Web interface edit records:

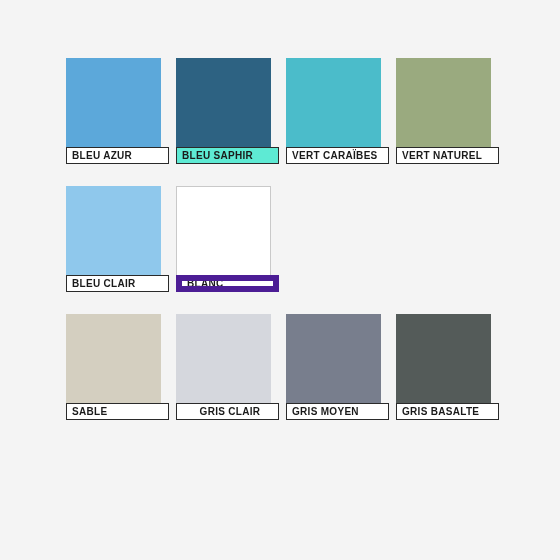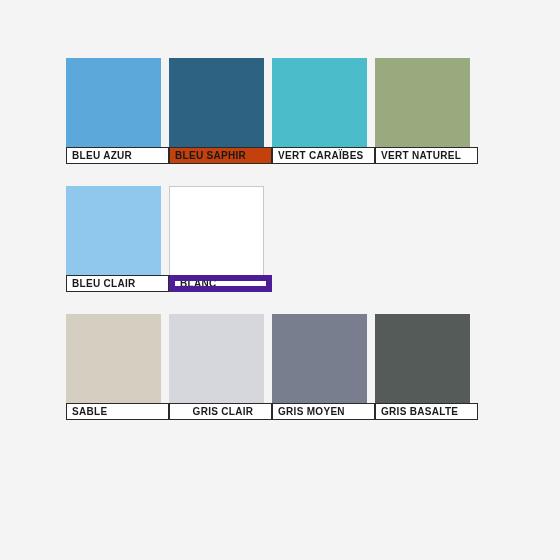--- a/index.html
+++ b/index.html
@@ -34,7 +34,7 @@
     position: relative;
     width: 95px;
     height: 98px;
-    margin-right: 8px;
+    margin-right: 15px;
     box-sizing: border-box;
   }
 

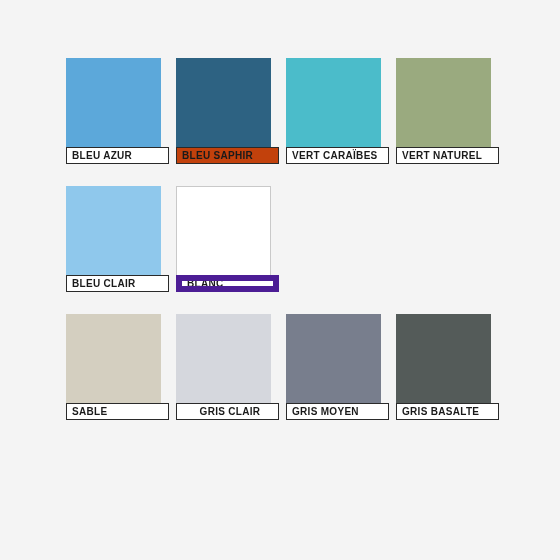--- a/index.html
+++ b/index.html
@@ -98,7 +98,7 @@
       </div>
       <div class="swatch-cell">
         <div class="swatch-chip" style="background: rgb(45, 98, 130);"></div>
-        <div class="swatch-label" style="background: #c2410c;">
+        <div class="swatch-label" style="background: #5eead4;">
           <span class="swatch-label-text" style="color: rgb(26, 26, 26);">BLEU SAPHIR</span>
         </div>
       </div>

...

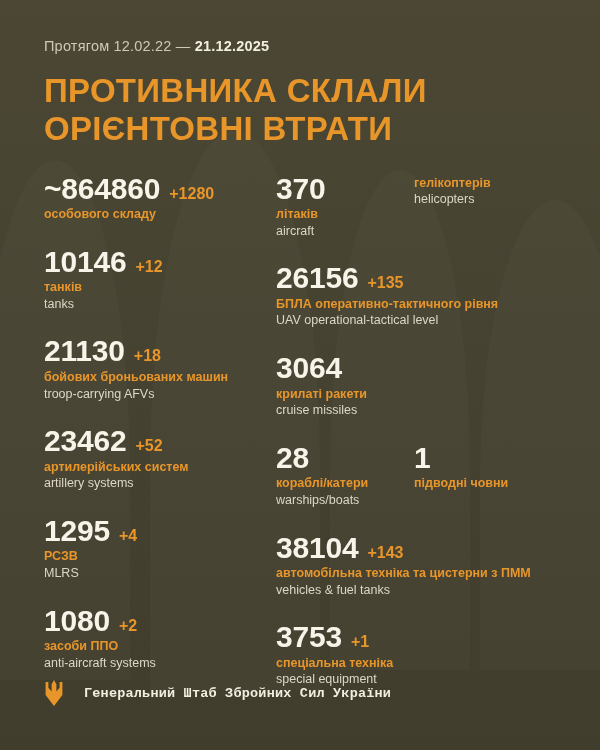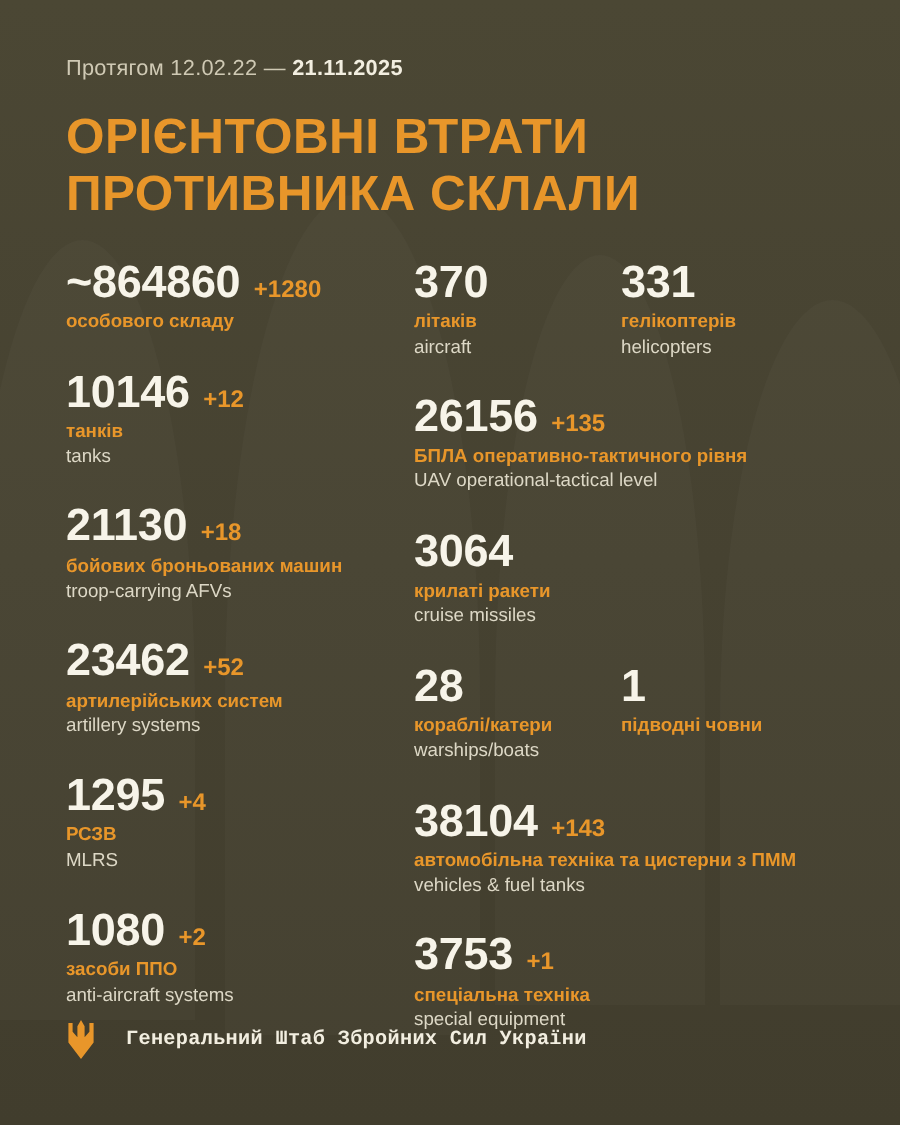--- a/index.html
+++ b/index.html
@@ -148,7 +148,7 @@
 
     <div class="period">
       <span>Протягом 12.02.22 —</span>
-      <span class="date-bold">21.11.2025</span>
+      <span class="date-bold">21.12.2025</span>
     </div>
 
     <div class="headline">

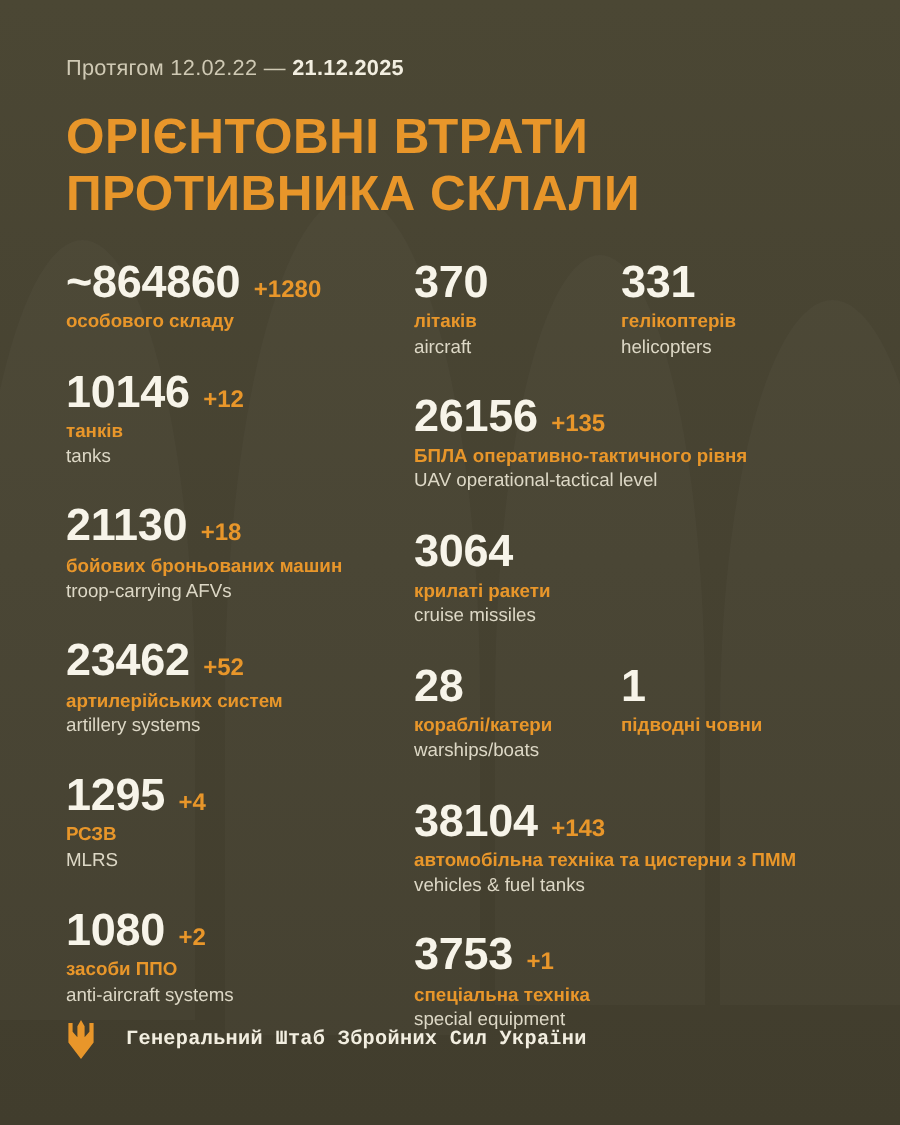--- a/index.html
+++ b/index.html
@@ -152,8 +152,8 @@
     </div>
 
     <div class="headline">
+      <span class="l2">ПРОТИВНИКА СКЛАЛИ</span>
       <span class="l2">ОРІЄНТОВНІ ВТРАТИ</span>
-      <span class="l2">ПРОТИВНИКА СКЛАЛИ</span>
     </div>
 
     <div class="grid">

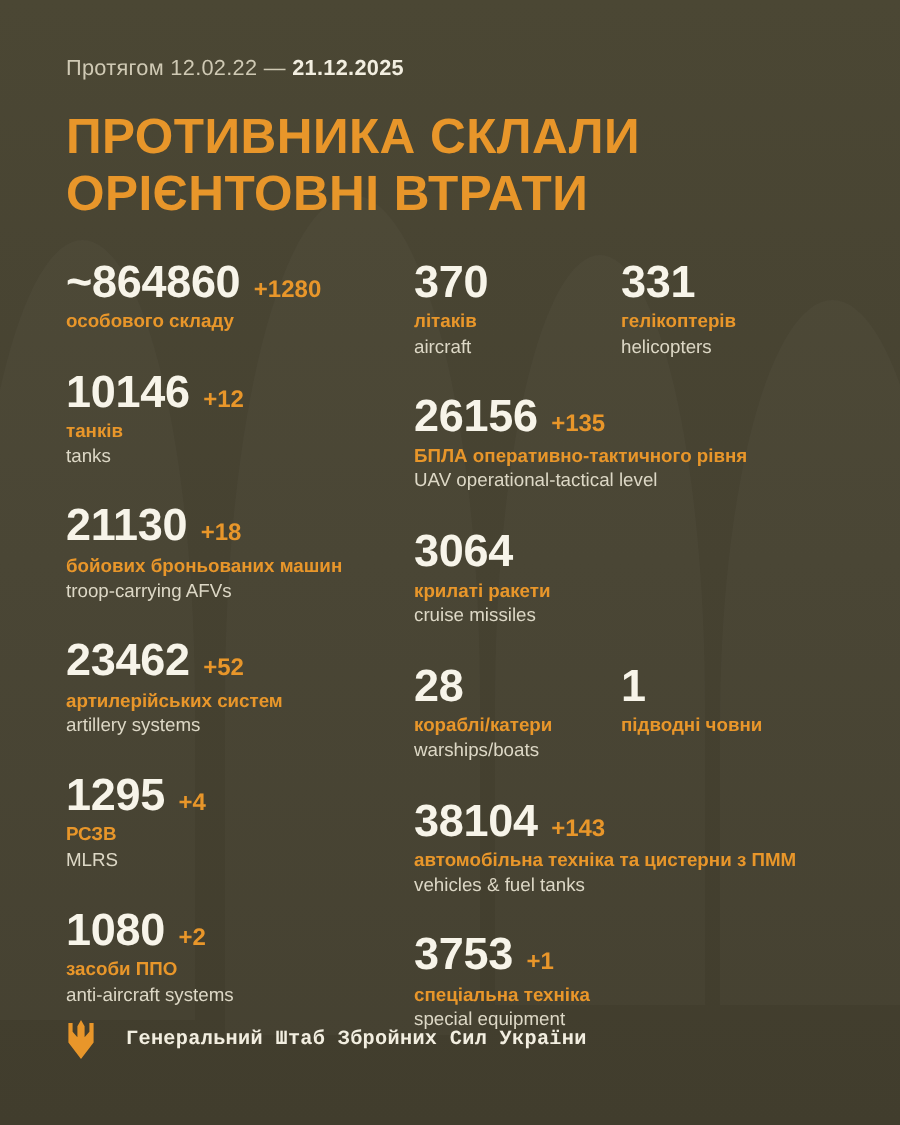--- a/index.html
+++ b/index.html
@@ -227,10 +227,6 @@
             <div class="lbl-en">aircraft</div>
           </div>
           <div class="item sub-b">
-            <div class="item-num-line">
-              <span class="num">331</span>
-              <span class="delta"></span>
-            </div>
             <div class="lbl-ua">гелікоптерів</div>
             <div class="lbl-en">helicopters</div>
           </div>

- What you need to do:
Filter by the word "span": copy every line of the data that holds it.

- Answer box:
           <span class="swatch-label-text" style="color: rgb(26, 26, 26);">BLEU SAPHIR</span>
       <span>Протягом 12.02.22 —</span>
-      <span class="date-bold">21.11.2025</span>
+      <span class="date-bold">21.12.2025</span>
+      <span class="l2">ПРОТИВНИКА СКЛАЛИ</span>
       <span class="l2">ОРІЄНТОВНІ ВТРАТИ</span>
-      <span class="l2">ПРОТИВНИКА СКЛАЛИ</span>
-              <span class="num">331</span>
-              <span class="delta"></span>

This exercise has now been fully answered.